Et voilà comment des gens à l’esprit fort qui se sont révoltés contre toute croyance, qui prétendent s’en remettre en tout à leur courage et à leur intelligence, s’engourdissent dans des superstitions artificielles et savantes, celles de l’Histoire et de l’Économie, et se résignent à telle Fatalité qui n’a d’autre substance ou raison d’être que leur sottise et leur entêtement.

La sécheresse, l’inondation, le tremblement de terre, la douleur, la vieillesse et la mort sont des fatalités contre lesquelles il est insensé de murmurer. L’Histoire et l’Économie, faites de main d’homme, se défont et se refont de même. La seule chose qui les rende fatales c’est de les croire telles. Insensés ceux qui s’y résignent au lieu de travailler à les changer.

L’intention de Gandhi n’est pas de retourner en arrière. Nul n’est moins que lui porté sur les reconstitutions historiques et sur la nostalgie du Bon Vieux Temps. Il ne professe ni la haine de l’Occident, ni l’horreur de la civilisation, ni le mépris de l’économie.

Sa révolution regarde au contraire vers l’avenir avec de sévères espérances. Il est le premier sage en Orient à prescrire le travail comme un devoir pour tous et comme une voie au Salut. Il a jeté les bases d’une nouvelle constitution civile, d’un nouveau développement économique ainsi que d’une nouvelle culture.

Mais pour lui l’unique intérêt de l’économie c’est celui que les grands économistes  ne considèrent jamais (Karl Marx pas plus que les autres) : l’unique intérêt de l’économie ce n’est pas le développement économique, mais le développement de la personne humaine, sa paix, son élévation, son affranchissement.

«On ne nous dira pas, objecterons les gens, qu’un usage raisonnable et limité, qu’un progrès dûment dirigé de la machine ne pourrait pas contribuer à ce bien et à cette délivrance sans exposer la personne humaine aux cataclysmes apocalyptiques qu’il vous plaît de prévoir.»

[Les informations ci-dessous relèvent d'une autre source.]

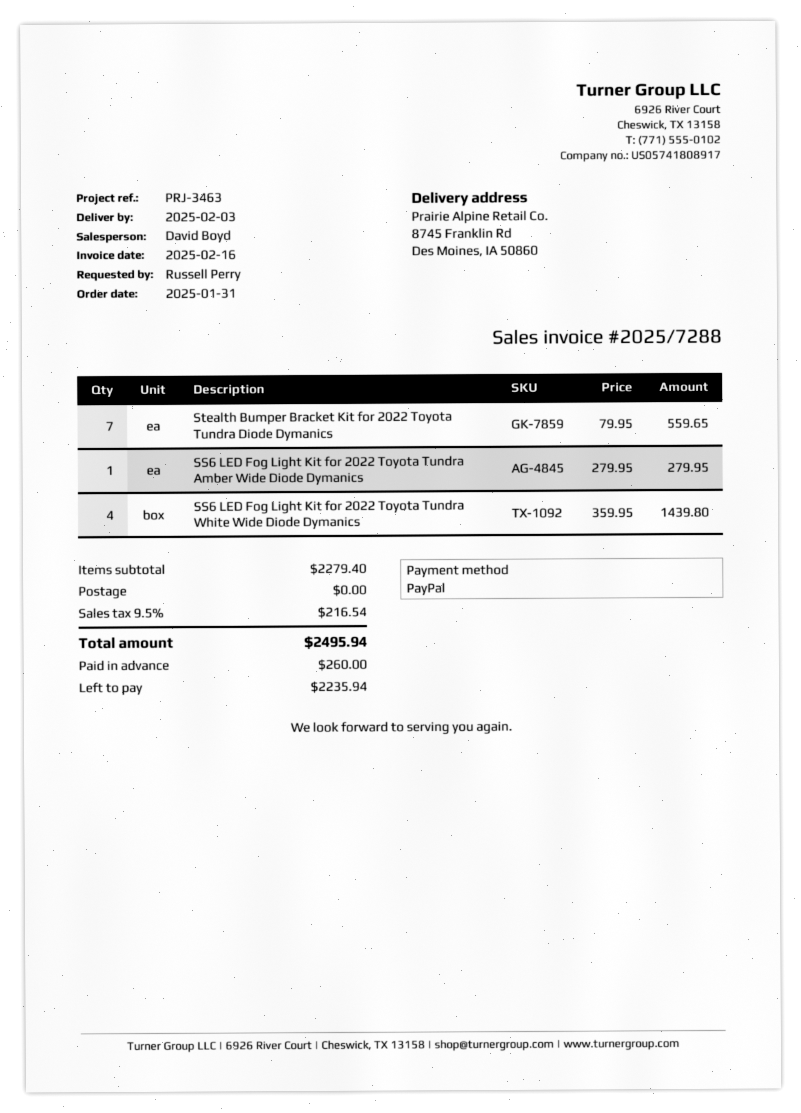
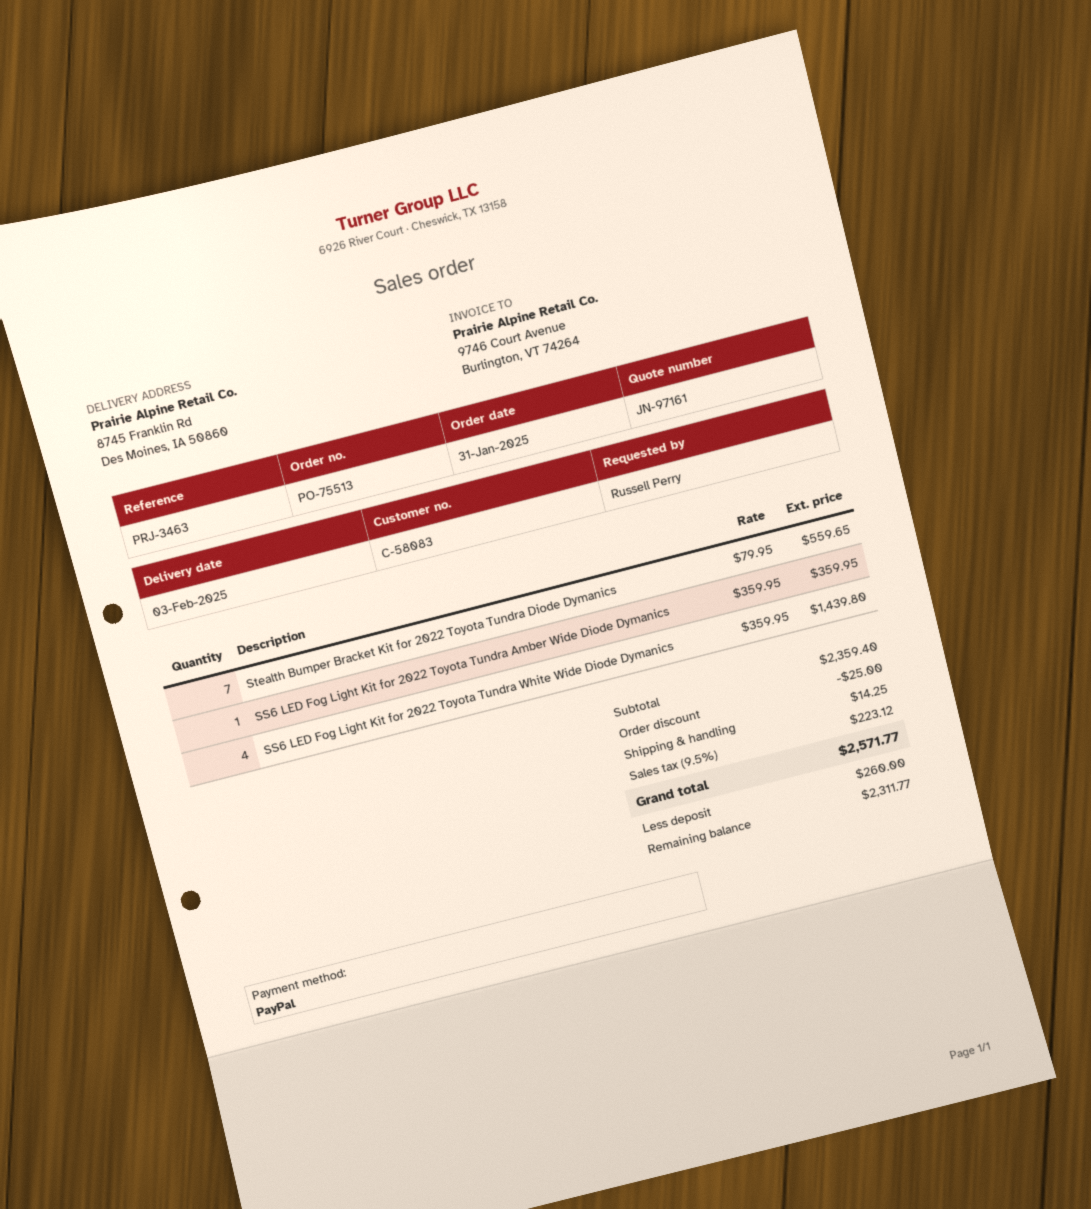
SS6 LED Fog Light Kit for 2022 Toyota Tundra Amber Wide Diode Dymanics: 1 x 279.95 = 279.95 -> 1 x 359.95 = 359.95
subtotal: 2279.40 -> 2359.40
discount: none -> 25.00
shipping: 0.00 -> 14.25
tax: 9.5% = 216.54 -> 9.5% = 223.12
total: 2495.94 -> 2571.77
balance: 2235.94 -> 2311.77

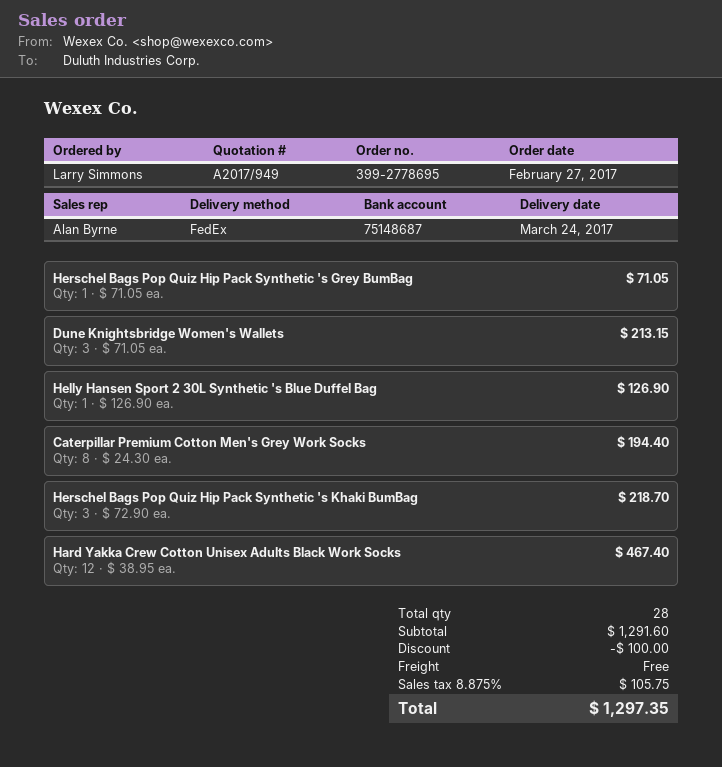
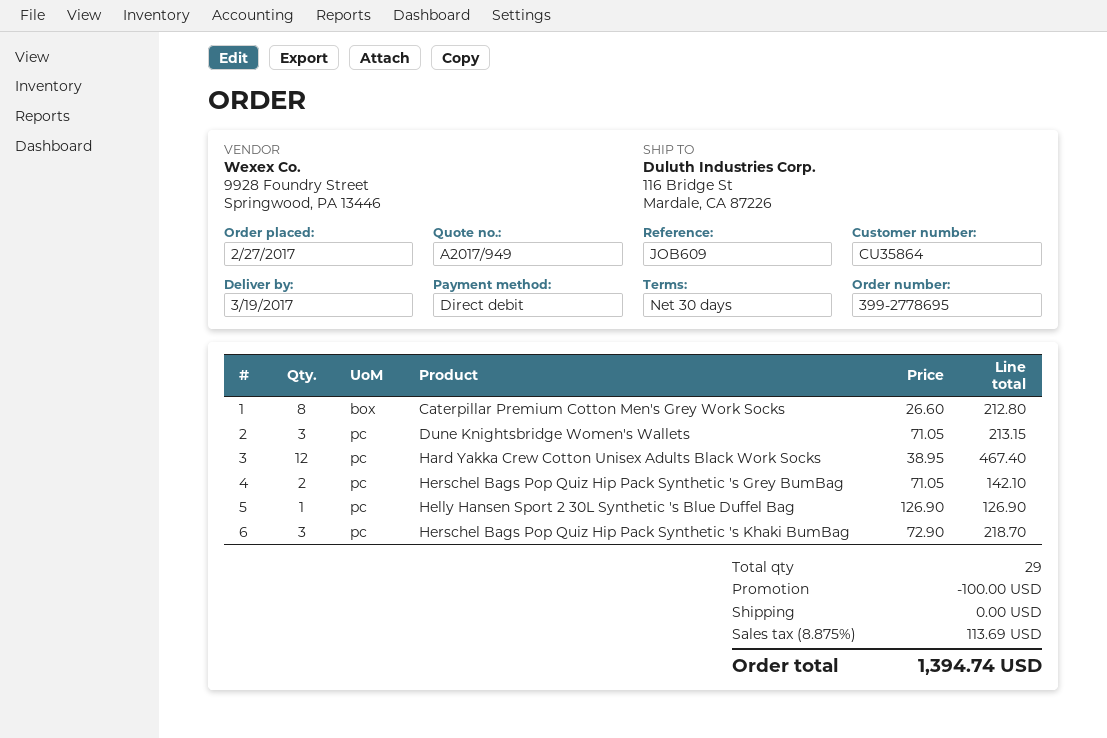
delivery date: 2017-03-24 -> 2017-03-19
Herschel Bags Pop Quiz Hip Pack Synthetic 's Grey BumBag: 1 x 71.05 = 71.05 -> 2 x 71.05 = 142.10
Caterpillar Premium Cotton Men's Grey Work Socks: 8 x 24.30 = 194.40 -> 8 x 26.60 = 212.80
total quantity: 28 -> 29
tax: 8.875% = 105.75 -> 8.875% = 113.69
total: 1297.35 -> 1394.74

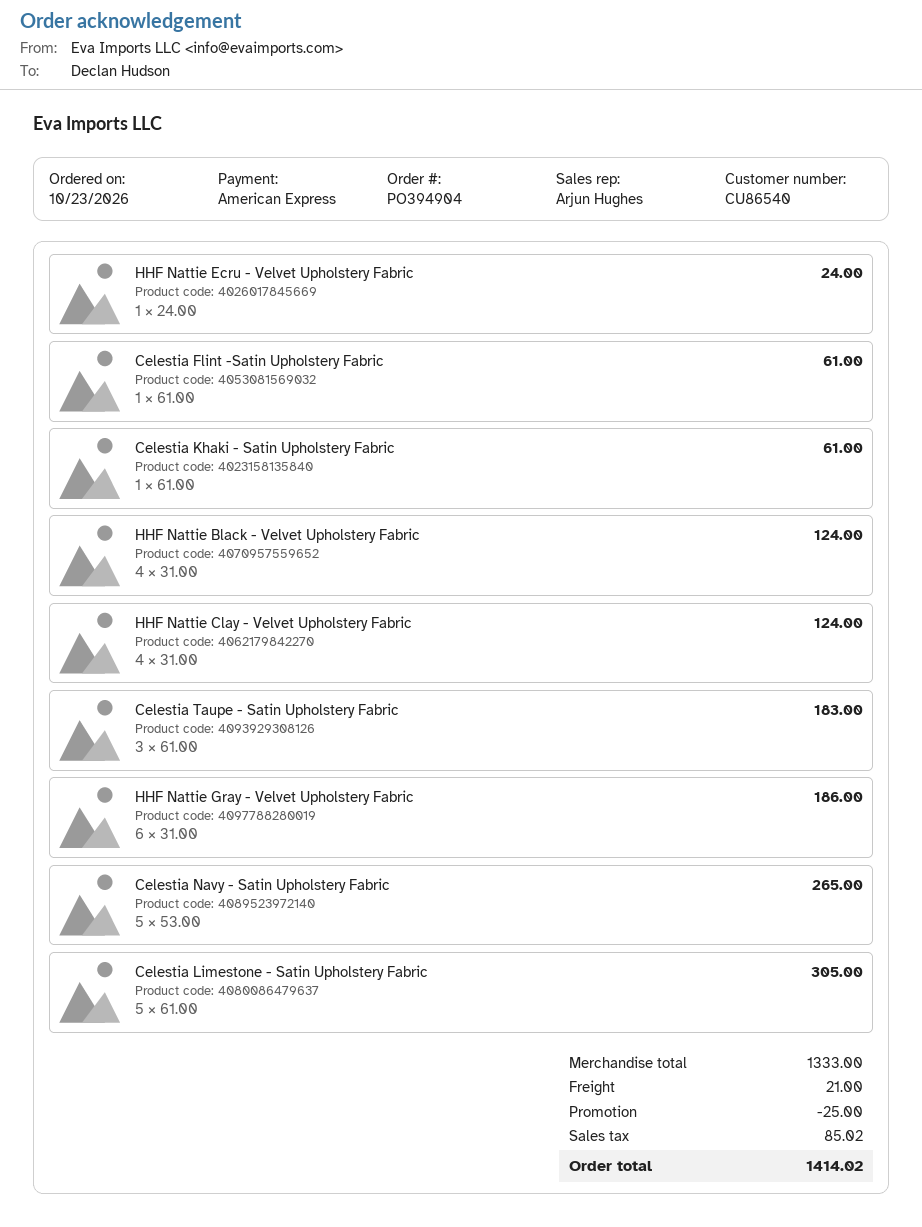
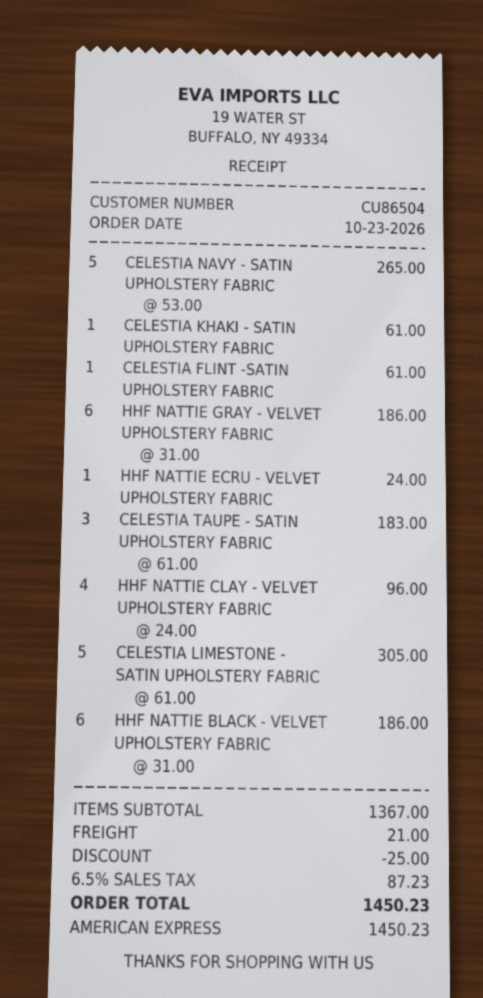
customer number: CU86540 -> CU86504
HHF Nattie Black - Velvet Upholstery Fabric: 4 x 31.00 = 124.00 -> 6 x 31.00 = 186.00
HHF Nattie Clay - Velvet Upholstery Fabric: 4 x 31.00 = 124.00 -> 4 x 24.00 = 96.00
subtotal: 1333.00 -> 1367.00
tax: 85.02 -> 87.23
total: 1414.02 -> 1450.23

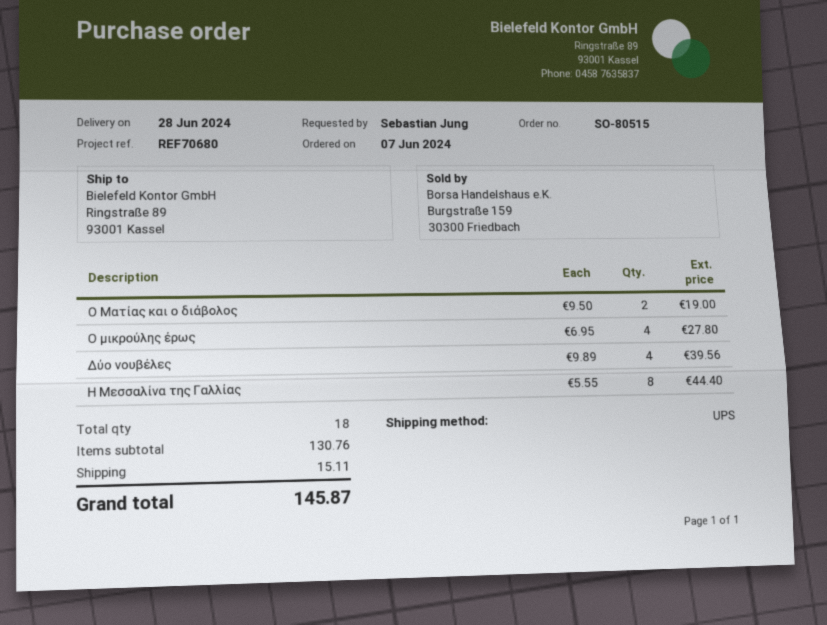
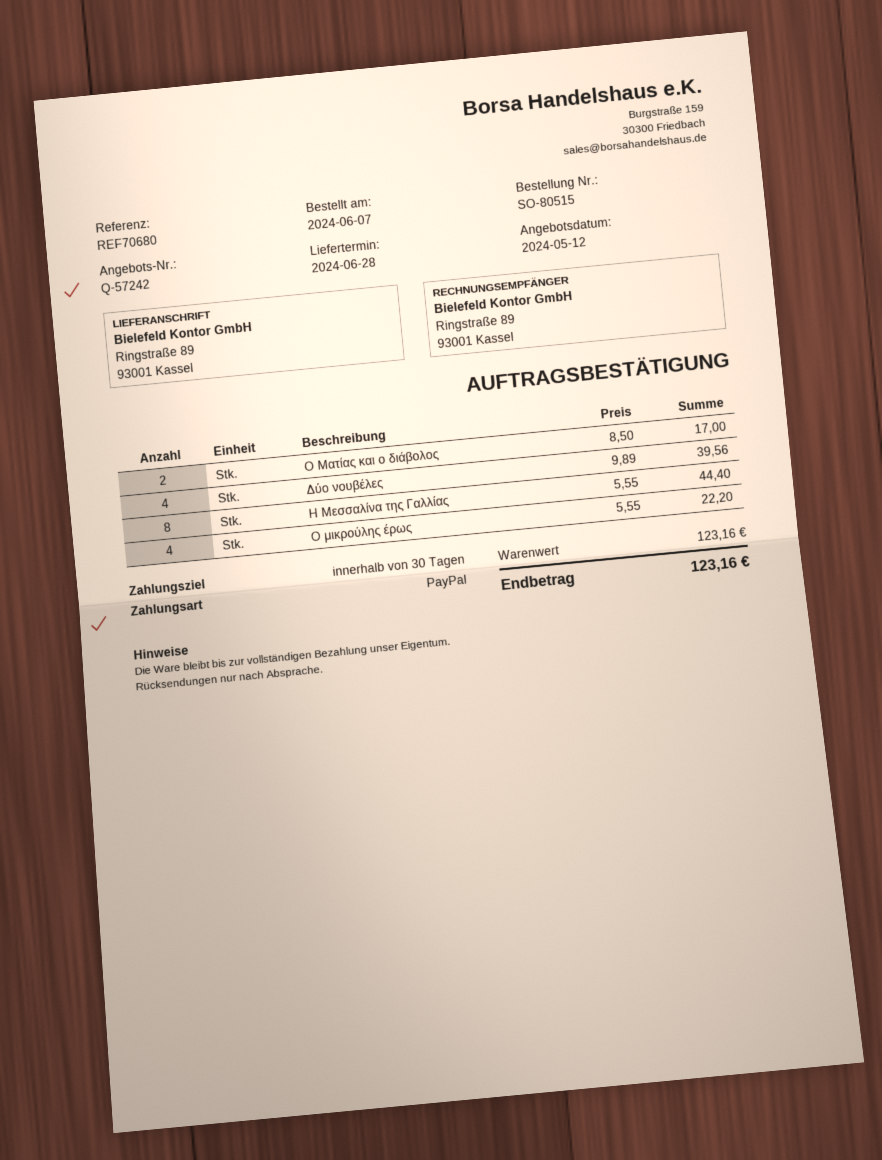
Ο Ματίας και ο διάβολος: 2 x 9.50 = 19.00 -> 2 x 8.50 = 17.00
Ο μικρούλης έρως: 4 x 6.95 = 27.80 -> 4 x 5.55 = 22.20
subtotal: 130.76 -> 123.16
shipping: 15.11 -> none
total: 145.87 -> 123.16

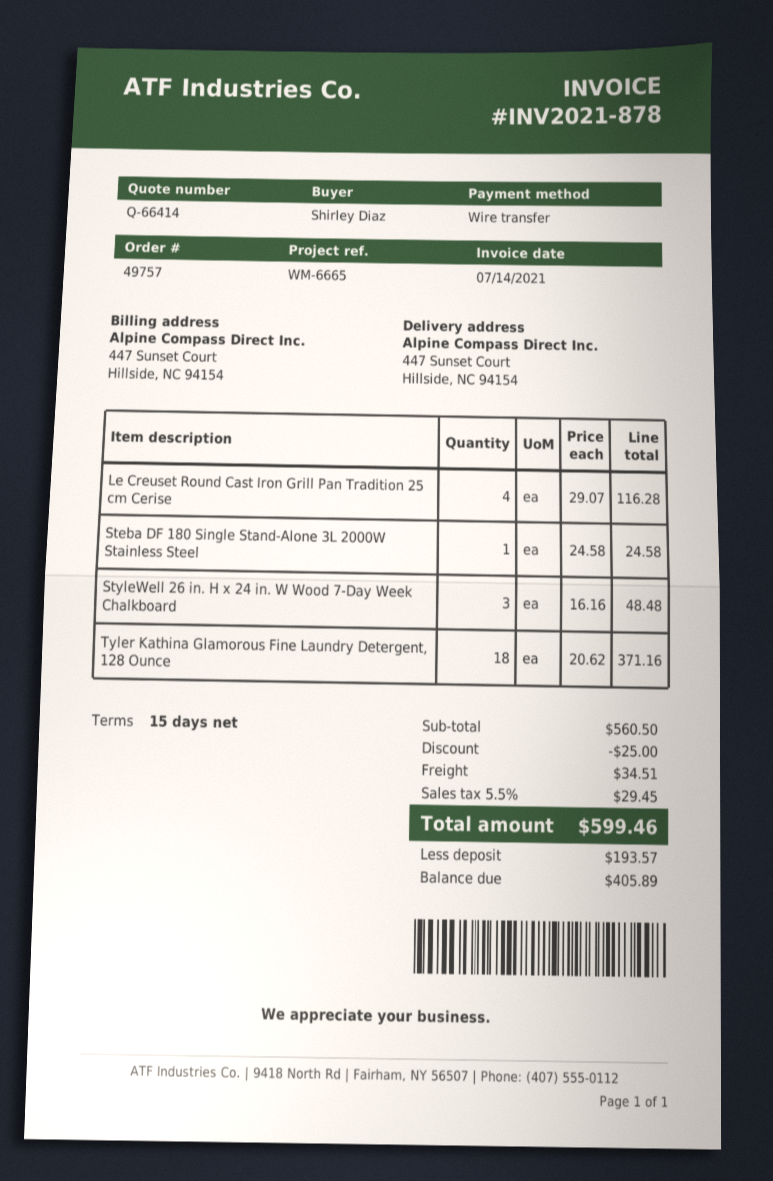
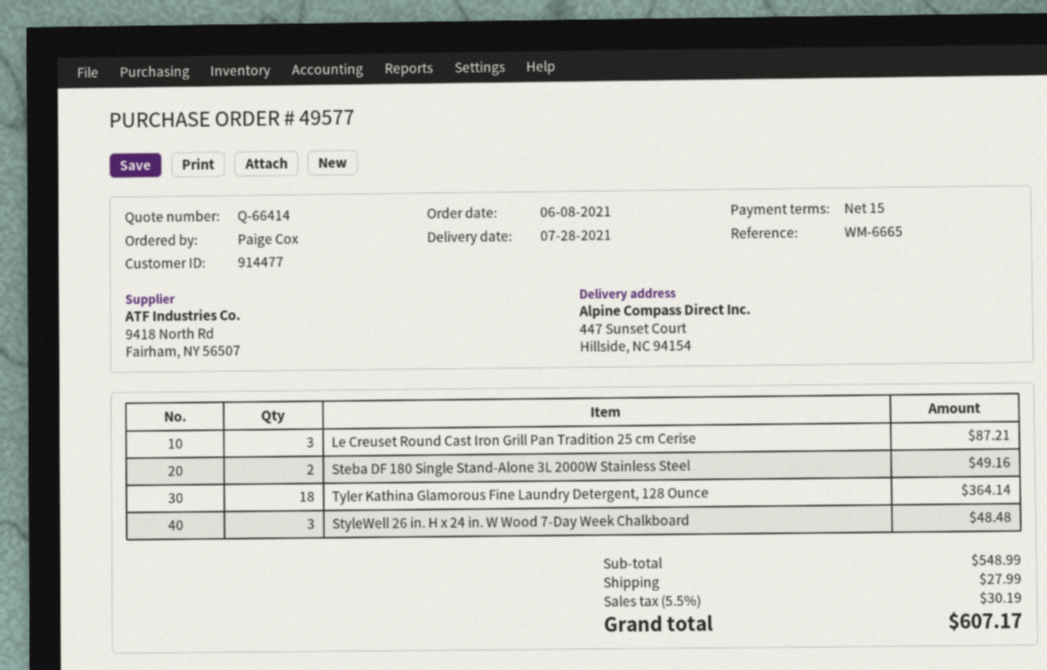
order number: 49757 -> 49577
ordered by: Shirley Diaz -> Paige Cox
Le Creuset Round Cast Iron Grill Pan Tradition 25 cm Cerise: 4 for 116.28 -> 3 for 87.21
Steba DF 180 Single Stand-Alone 3L 2000W Stainless Steel: 1 for 24.58 -> 2 for 49.16
Tyler Kathina Glamorous Fine Laundry Detergent, 128 Ounce: 18 for 371.16 -> 18 for 364.14
subtotal: 560.50 -> 548.99
discount: 25.00 -> none
shipping: 34.51 -> 27.99
tax: 5.5% = 29.45 -> 5.5% = 30.19
total: 599.46 -> 607.17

Si l’on savait faire de la machine un usage raisonnable et limité, si l’on pouvait diriger son progrès, il n’y aurait en effet nul inconvénient à la mettre en œuvre.

On peut fort bien se servir des machines pourvu qu’on sache aussi bien s’en passer. Si la machine vous est utile, servez-vous d’elle; mais si elle vous est nécessaire, alors il devient urgent de la jeter loin de vous car il est fatal qu’elle vous enchaîne et vous prenne dans son engrenage.

La machine a gagné l’homme. L’homme s’est fait machine, fonctionne et ne vit plus.

Ses gestes, ses désirs, ses peurs se mécanisent, ses amours et ses haines. Ses goûts, ses opinions. L’éducation des enfants, l’activité productrice, le sport et les divertissements, l’application des lois, la police et l’administration, l’armée et le gouvernement tout commence à tendre à l’inhumaine perfection de la machine.

Quand vous aurez fait de l’État une machine, comment empêcherez-vous un fou quelconque de s’emparer du guidon et de pousser la machine au précipice?

Quand vous aurez fait de l’État une machine, il faudra que vous lui serviez vous-même de charbon.  

***
Ahimsâ – la doctrine et la pratique de la non-violence.
Ahimsâ signifie au sens étymologique : abstention de nuire.


* Issu d’une famille illustre, Lanza del Vasto est né en Sicile en 1901 et décédé en 1981. En 1936, il entreprend un long voyage en Inde qu’il raconte dans ce livre. À son retour, ce disciple chrétien de Gandhi se fait apôtre de la non-violence en fondant des communautés, en France et dans plusieurs autres pays, pour répandre cette philosophie. Immense a été la répercussion de son œuvre poétique, initiation à la sagesse millénaire de l’Inde, où l’humour a sa place.